The script calculates the string for search, now is "AA" , next will seek "AB" and so on until "ZZ", but you can select at your way, include numbers, and other characters.

Then each search result ( in my case are only 50 returned results) is filtered to seek for each link for each indexed page. All them are logged to a file. Now we need to pass though | sort | uniq this file to wipe out repeated links. I added up to 120 seconds between queries , otherwise Google will claim you re using a robot.

That means in this way ( form AA to AZ ) and 100 results per page I can collect up to 78K indexed pages in 26 hours of processing ( running from unique IP, but you can put 2 or more machines with different IP and save time ).

If you need to collect over 78K ( as not over 100 results per query, and maximum is 1000 total results for each search ) of course you can try up to 1000 for each search string, and in theory you would be able to catch over 7,8 Millions of pages.

Notice many may be duplicated so once you fetch all possible results from Google you need to sort nd filter unique results ( I used sort and uniq *nix commands to do that )

Next step , i.e. to detect duplicate content, or other issues is now easy, or put all collected url into next script to do an URL removal in GWT ( again limited to around 1000 per day ) or re-subscribe uploading to re-index ( limited to around 30K links by Google )

Solution 4

Whatever outdated e-commerce cart you are using now, if you are able to programatically generate all the product and category URLs in the old platform, you don't need to use 301 redirect. You can use the same URLs in Magento (by updating the core_url_rewrite table). This is a special feature of Magento.

I used to do SEO for a Magento website, which earlier used an outdated e-commerce cart just like yours. The migration was done to Magento keeping the same old URLs.

A word of caution about Magento. There is too much hype about Magento. Although it uses MVC architecture, it is one of the worst e-commerce platforms. This is especially true for large catalogs (true in your case, as you say you have tens of thousands of products and categories). Unless you are using the Enterprise Edition, which uses advanced caching to speed up things (and is very expensive), the Community edition will not help your cause.
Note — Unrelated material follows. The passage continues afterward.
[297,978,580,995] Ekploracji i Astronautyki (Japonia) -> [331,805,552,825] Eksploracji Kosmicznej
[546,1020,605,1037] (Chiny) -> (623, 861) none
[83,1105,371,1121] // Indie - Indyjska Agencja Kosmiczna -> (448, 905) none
They say Magento is SEO friendly. Nothing can be farther from the truth. Magento's own URLs (related to products and product reviews) are a complete mess as regards SEO. It generates multiple URLs (paths) for the same product, if it is assigned to multiple categories. In that case, you need to use Catalog Url Rewrite management anyway, which can be a headache.
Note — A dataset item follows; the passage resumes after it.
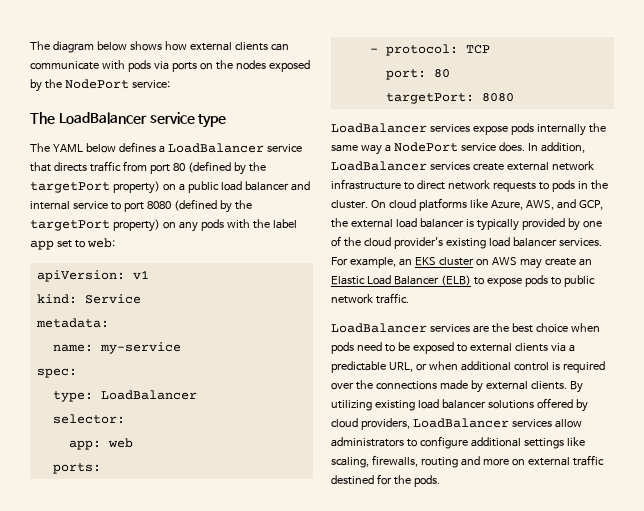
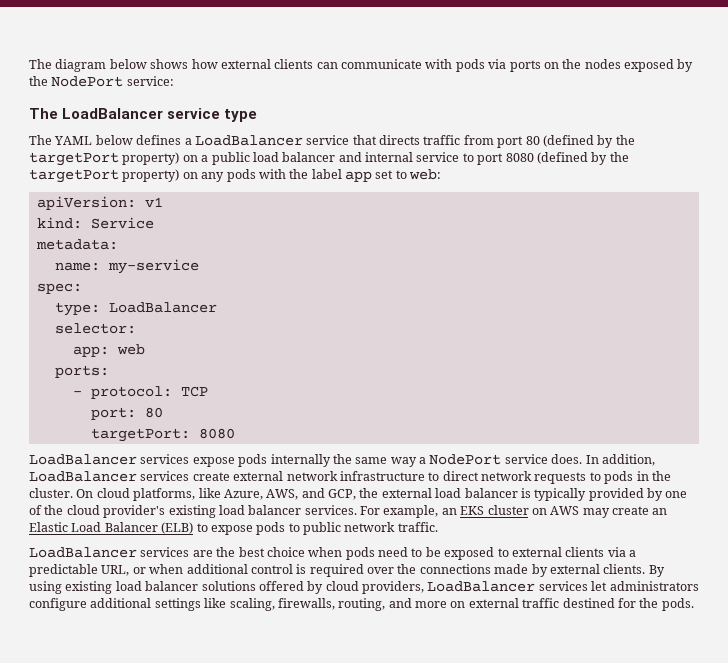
[418,198,467,211] platforms -> [133,488,196,501] platforms,
[331,400,372,411] utilizing -> [29,581,62,594] using
[554,419,582,428] [331,437,417,447] allow administrators to -> [591,581,699,591] let administrators
[420,457,458,468] routing -> [338,598,386,611] routing,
Magneto's URL problems were solely responsible for causing a lot of damage to the business of the website I am talking about by hurting their search engine rankings.
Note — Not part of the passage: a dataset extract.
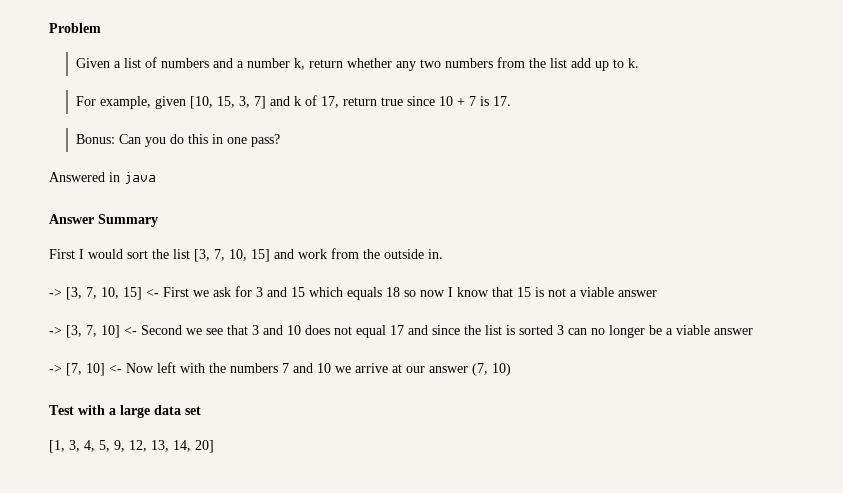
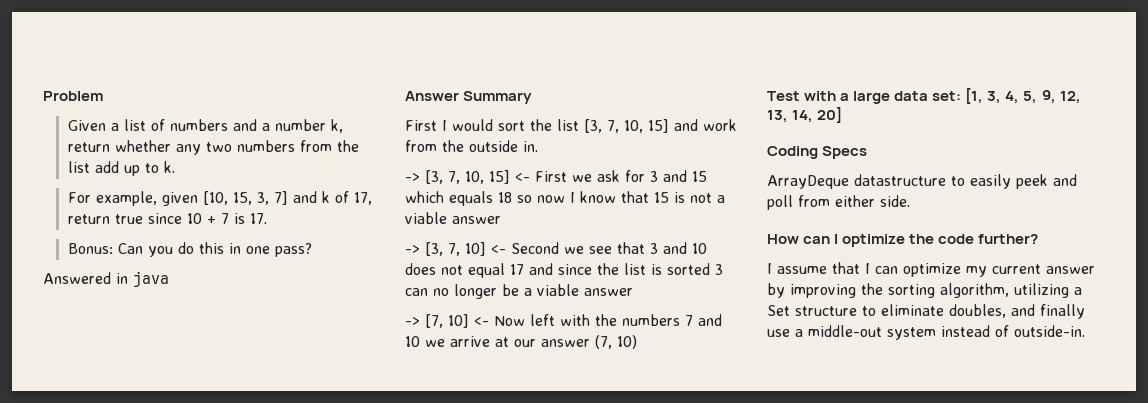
[185,406,201,415] set // -> [932,91,962,101] set:
(214, 446) none -> [767,146,868,159] [767,174,1077,189] [767,195,910,210] [767,234,1039,247] [767,262,1095,277] [767,283,1082,298] [767,304,1085,319] [767,325,1085,340] // Coding Specs // ArrayDeque datastructure to easily peek and poll from either side. // How can I optimize the code further? // I assume that I can optimize my current answer by improving the sorting algorithm, utilizing a Set structure to eliminate doubles, and finally use a middle-out system instead of outside-in.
Anyway, you shouldn't be bothering too much about which pages are in Google's index (which is multi-layered). Assume that all of them are indexed and 301 redirect all of them, if you decide to use 301 redirect.

Thanks,
Satyabrata Das

Share:
9,703

Related videos on Youtube

JR.XYZA
Author by

JR.XYZA

Updated on September 18, 2022

Comments

  • JR.XYZA
    JR.XYZA over 1 year

    We're in the process of migrating an outdated e-commerce cart to Magento. Part of this process will entail configuring proper 301 redirects. I'm aiming to get a list of all indexed pages to throw our solution against and resolve as many potential issues as possible before going live.

    Ideally I'd just need a CSV containing the URIs indexed by the Search Engines for our domain.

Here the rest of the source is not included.